La jeunesse tchadienne organise le premier débat citoyen !

 Une vue de la capitale tchadienne N'Djamena (image d'illustration). Xaume Olleros/Bloomberg via Getty Images

Pour la première fois au Tchad, les jeunes du Tchad réunis sous la plateforme Citoyens Sans Frontières, ont organisé ce vendredi 01 novembre 2019, un débat citoyen face aux membres du gouvernement et aux forces de l’ordre qui a réuni plus de 800 personnes.
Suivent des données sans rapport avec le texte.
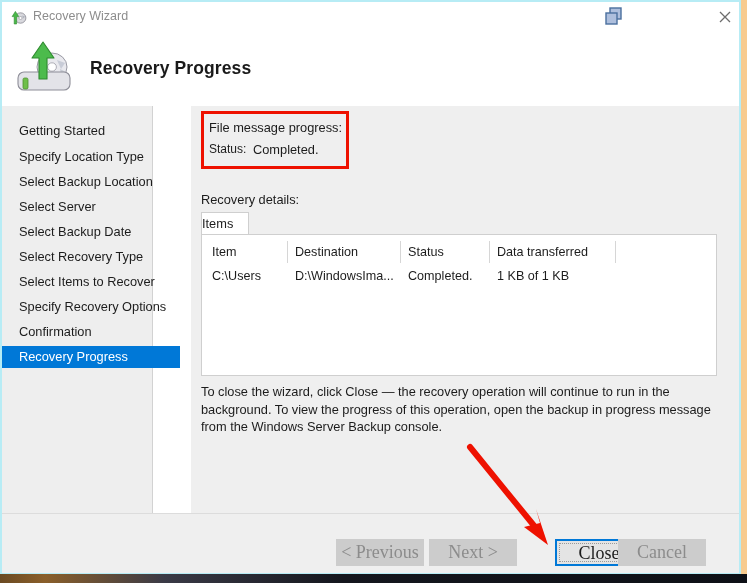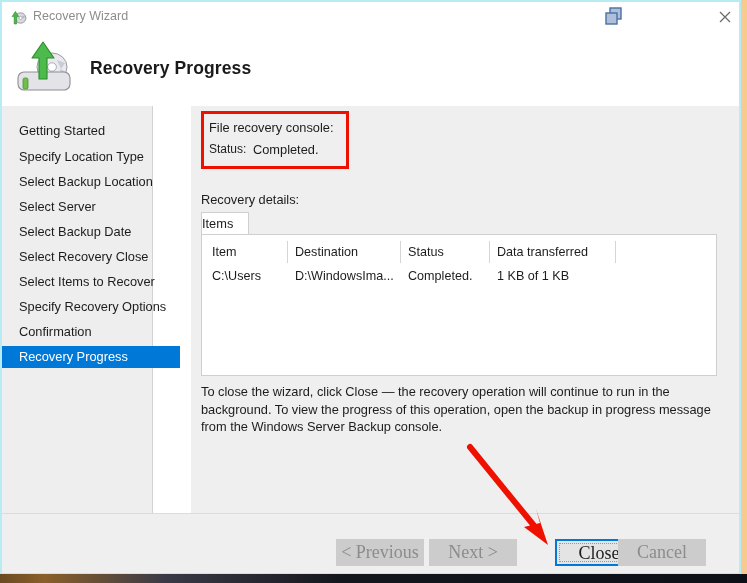"File recovery console:" span { text: recovery console -> message progress }
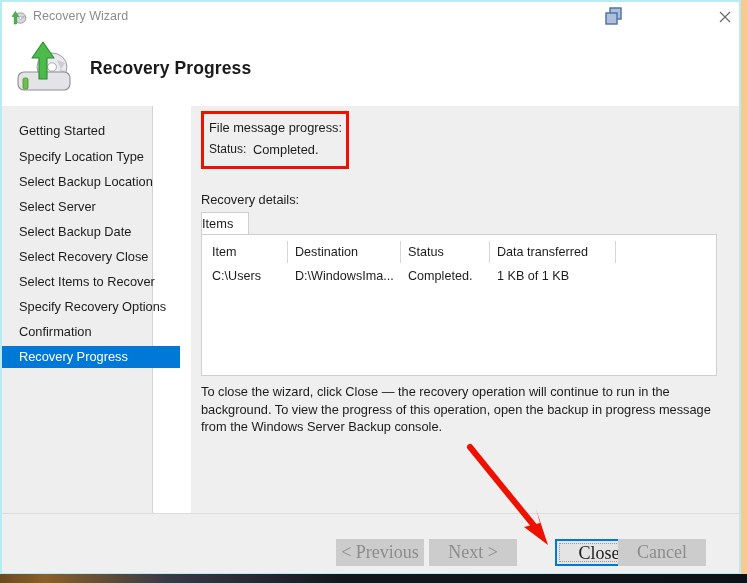"Select Recovery Close" div.nav-item { text: Close -> Type }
Du 26 octobre au 02 novembre 2019 s’est tenue au Tchad, la 2ème édition de la Semaine de la Citoyenneté. Un événement national qui veille à sensibiliser l’ensemble de la population et les pouvoirs publics à adopter des comportements responsables et citoyens envers les problématiques sociales. Le point d’orgue de cette semaine était l’organisation du « Premier débat démocratique ». Une rencontre inédite entre des jeunes, des membres de la société civile et des associations face aux représentants du gouvernement et des forces de l’ordre.

 

Plus de 800 personnes étaient présentes dans les salons de l’hôtel Radisson Blu N’Djaména, pour assister à cet évènement qui s’est déroulé dans une atmosphère conviviale, où tous les acteurs se sont attelés à faire preuve de pédagogie sur les problématiques qui sont inhérentes à leur activité ou leur quotidien. L’intégralité de cette rencontre a été diffusée sur l’une des antennes de la télévision tchadienne (Télé Tchad), le dimanche 3 novembre 2019 en début de soirée. 

 

Trois thèmes phares : citoyenneté, changement climatique et sécurité routière

 

« Le Débat citoyen » s’est déroulé en 3 parties, chacune d’une durée de 30 minutes et organisé autour d’un échange opposant un responsable de l’autorité publique face à des citoyens, sous les observations du Ministre d'Etat, Conseiller à la Présidence, Monsieur Kassiré Koumakoye.

 

Ainsi, la première partie sur le thème de la citoyenneté, a vu débattre Mr Zenal-Abdine Ibrahim Cherif, Secrétaire Général de la Mairie de N’Djaména et Madame Fihil agoi, Présidente d’association Union des femmes, accompagnée de Monsieur Hamid Youssouf, étudiant de HEC Tchad, âgé de 22 ans. Deux faits sociaux étaient au centre de la discussion :

le manque de civisme dans la capitale. Cela se traduit par l’occupation anarchique des espaces publics, la transformation de ces lieux en décharge ou encore de retranchement pour des activités illicites ; la mauvaise redistribution/utilisation des taxes communales, qui selon les citoyens de la ville, n’est pas allouée ou peu, à l’amélioration des conditions de vie des populations. 

 

Le second débat, dédié à la thématique de l’environnement, comprenait comme panélistes Monsieur Haroun Abdou Mahamat, Directeur de l'Assainissement au ministère de l'Environnement et deux personnes de la société civile, militant sur les questions du changement climatique. La ceinture verte et la lutte contre la désertification étaient au centre des échanges. De même que la problématique du “Made in Tchad” qui se traduit par le manque de production et donc de consommation de produits locaux.

 

Le dernier débat était consacré à la sécurité routière en présence de Monsieur Sirandi Ongtoin, Conseiller du DG de la Police Nationale et Monsieur Abderhamane Béchir, Président de l’association des motos-taxi du Tchad. Une rencontre-évènement qui a regroupé pour la première fois deux acteurs majeurs du transport qui connaissaient, durant toute l’année des conflits dans la pratique de leurs activités respectives. Aucun élément crucial n’a été laissé en marge des échanges et les difficultés suivantes étaient également à l’ordre du jour : la corruption ; le contrôle abusif effectué par les forces de sécurité ; l’insécurité la nuit, due à l’absence de la police dans certaines zones.

 

Le collectif Citoyen Sans Frontière se félicite du succès de ce premier événement démocratique, qui a permis de réunir les décideurs politiques et les membres de la société civile, autour d’une cause commune, améliorer les conditions de vie de la population Tchadienne.

 

« Nous sommes fiers de l’engouement qu’a suscité ces rencontres. Une initiative qui émane des associations et des jeunes, qui veulent être écoutés et compris des autorités. C’est une grande victoire pour nous car les autorités ont répondu à notre demande et ont su se mettre autour de la table avec nous pour échanger librement sur les attentes de la jeunesse du Tchad » ajoute Naïr Abakar, coordinateur du collectif Citoyen Sans Frontière.